Comparing estimates across conditions.
Two sets of descriptive analyses were conducted on the profiles rated by all experts regardless of expertise to evaluate the extent to which we could reasonably compare treatment benefit estimates (ATf — BT) across conditions. First, we calculated the mean difference between expert and nonexpert estimates before (using ATi-) and after (using ATf) the expert panel for each condition. These results, shown in Table 6, indicate that the average expert/nonexpert difference decreased substantially from the initial to final ratings for both depression (from 0.020 to –0.009) and asthma (from 0.058 to –0.022) estimates. We also generated box plots for each condition before and after the expert panel to display the amount of variability in the individual profile estimates according to the type of expertise.

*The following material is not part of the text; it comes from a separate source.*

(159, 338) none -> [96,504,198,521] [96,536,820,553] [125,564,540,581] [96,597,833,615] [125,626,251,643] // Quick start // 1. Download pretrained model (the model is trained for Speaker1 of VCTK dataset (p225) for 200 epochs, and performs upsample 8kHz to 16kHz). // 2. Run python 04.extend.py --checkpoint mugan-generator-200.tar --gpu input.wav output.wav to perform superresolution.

A convergence in expert/nonexpert estimates should result in less variability across expertise groups. As can be seen in Figures 5 and 6, this was the case for both depression and asthma estimates. Not only did the amount of variability across expertise groups decrease substantially, but the treatment benefit estimates (ATf – BT) for each individual profile also converged considerably for both expertise groups after the expert panel.
Table 6.
Depression Experts | Asthma Experts | Expert-Nonexpert | |
---|---|---|---|
Depression | |||
Before panel (ATi – BT) | 0.119 (0.090) | 0.099 (0.067) | 0.020 (0.080) |
After panel (ATf – BT) | 0.124 (0.073) | 0.133 (0.072) | −0.009 (0.072) |
Asthma | |||
Before panel (ATi – BT) | 0.074 (0.062) | 0.132 (0.099) | 0.058 (0.088) |
After panel (ATf – BT) | 0.134 (0.080) | 0.112 (0.076) | −0.022 (0.078) |
Impact of expert panel on treatment benefit estimates.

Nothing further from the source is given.